From willingness to learn, to breaking stereotypes

By: Israel Campos

Most of my colleagues (and friends to be) who came before me (and whom I am so looking forward to meeting in person in a few days) started their articles by saying who they are. As a natural rule-breaker, I thought I would do things slightly differently starting my article by saying who I am not. So here it goes: I am not another black young guy who came from some part of Africa where there is only poverty, war, and no poets.

My decision to start this article with this definition – which I hope will help you break this condemning stereotypical narrative so often reproduced in the Western media – came from a topic discussed with a British friend of mine in a recent conversation. 

A profile interview I had written in Luanda about this amazing spoken-word Angolan artist had just been published by BBC News UK. He phoned me straight away to say how pleased he was with my “journalistic achievement”. But not only that.
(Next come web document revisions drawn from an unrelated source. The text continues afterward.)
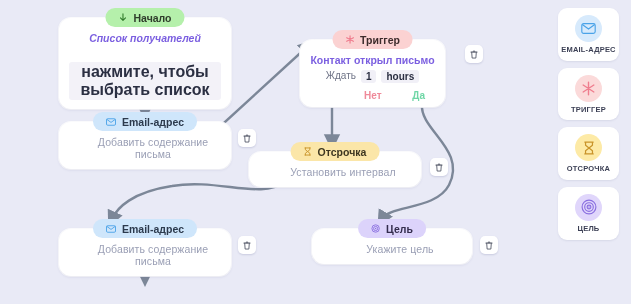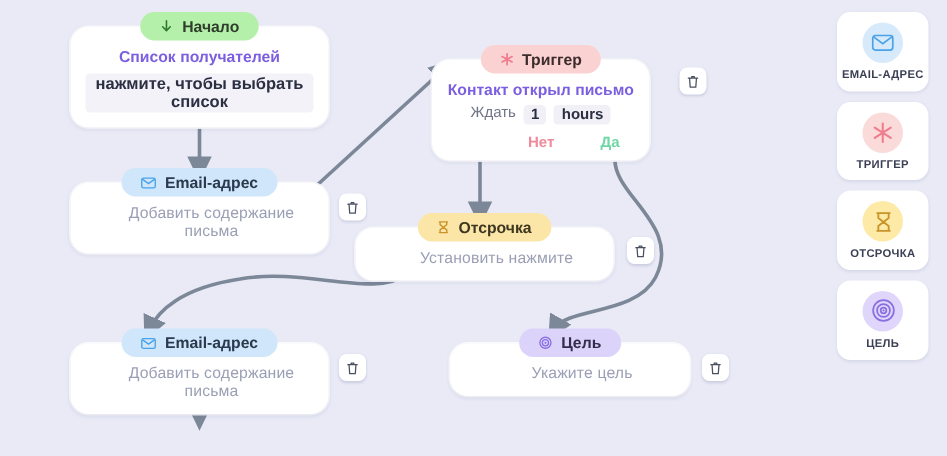"Начало" .canvas { left: 0 -> 12px }
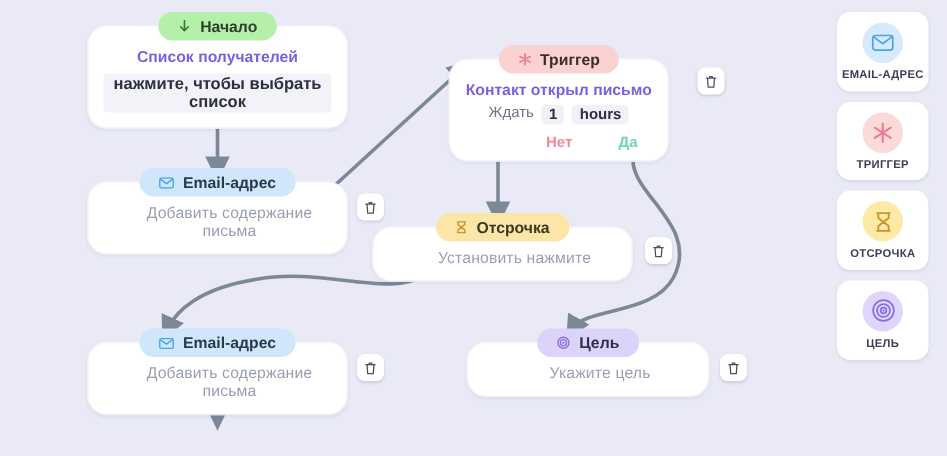"Список получателей" .ptitle { font-style: none -> italic; margin-bottom: 5px -> 18px }
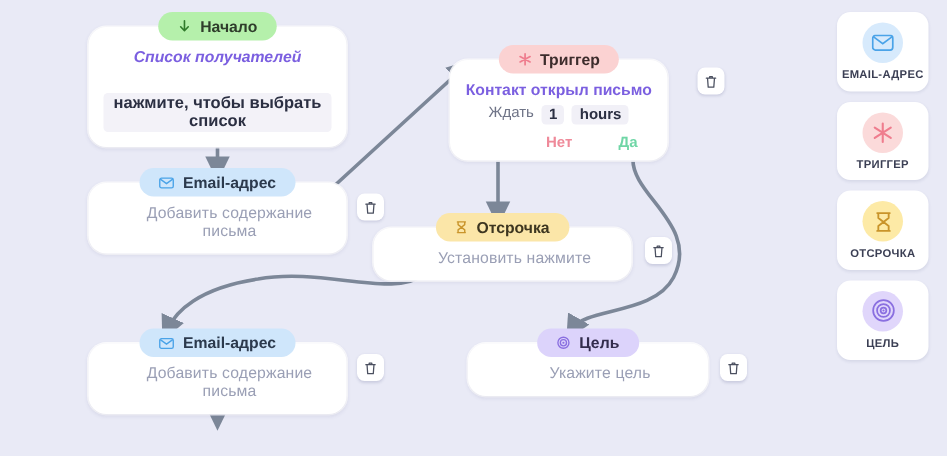"нажмите, чтобы выбрать список" .psub { font-size: 11px -> 16px }
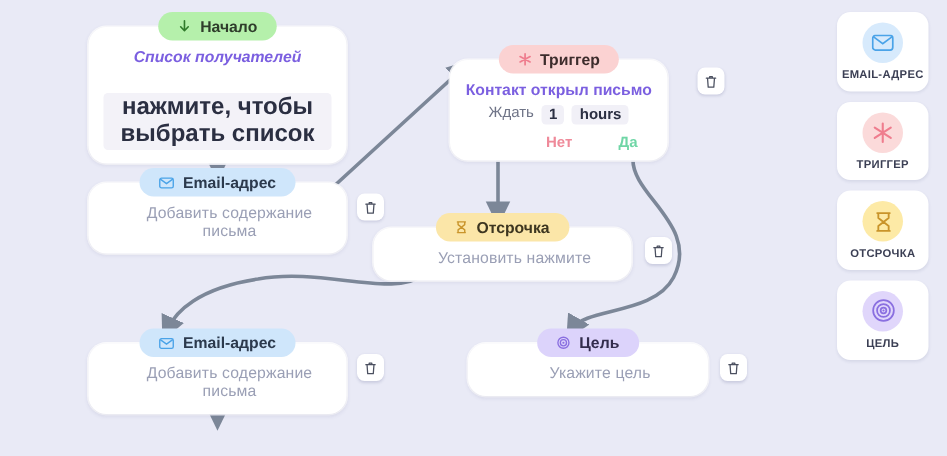"Установить нажмите" div.placeholder { text: нажмите -> интервал }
He confessed he was “a bit surprised” too.

“I didn’t know there were poets in Angola too,” he said, with pure innocence. 

I was shocked. Not exactly because of his question, which, by the way, I knew meant no harm, but for having just realised at that very moment, how reduced, and limited, one’s views of others can be when they don’t get to see the “full picture”.
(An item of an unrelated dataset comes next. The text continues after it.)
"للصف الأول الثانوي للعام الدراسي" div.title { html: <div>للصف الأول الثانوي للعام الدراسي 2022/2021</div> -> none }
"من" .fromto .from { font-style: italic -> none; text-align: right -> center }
Had my lovely friend – who has never left Europe – been exposed to more media content or literature that not only portrayed Africa as a place of people in need, diseases, and war, he would certainly know better. Understanding that there are people, feelings, ideas, beauty, and poets in Angola too. And that for me is the highest importance of platforms such as the Foreign Correspondents’ Program in Finland: the opportunity to share experiences and break stereotypes. 

As an Angolan journalist, with a life and heart divided between London and Luanda, learning about others has been one of my main objectives and pleasures over the last few years. But I don’t just mean learning about people from what I see or read in the news. I am very much more interested in learning about people by chatting with them and trying to understand their likes and hates on a more human level. And that’s one of my biggest expectations about going to Finland: getting to know, and hopefully understand (maybe improve my Finnish too!), people from the so-called “happiest country in the world”.

Freedom has several dimensions for me. As a person, it is a non-negotiable principle. But as a journalist from a not-so-friendly press freedom country (Angola) it is fundamentally an element for defending the truth and maintaining a democratic society.

Finland has an exemplary record when it comes to press freedom. So I look forward to learning more about the practices of the Finnish government, journalists, and civil society to achieve this. 

Lastly, but not least: I’m of course looking forward to tasting both the Finnish Vodka and pancakes.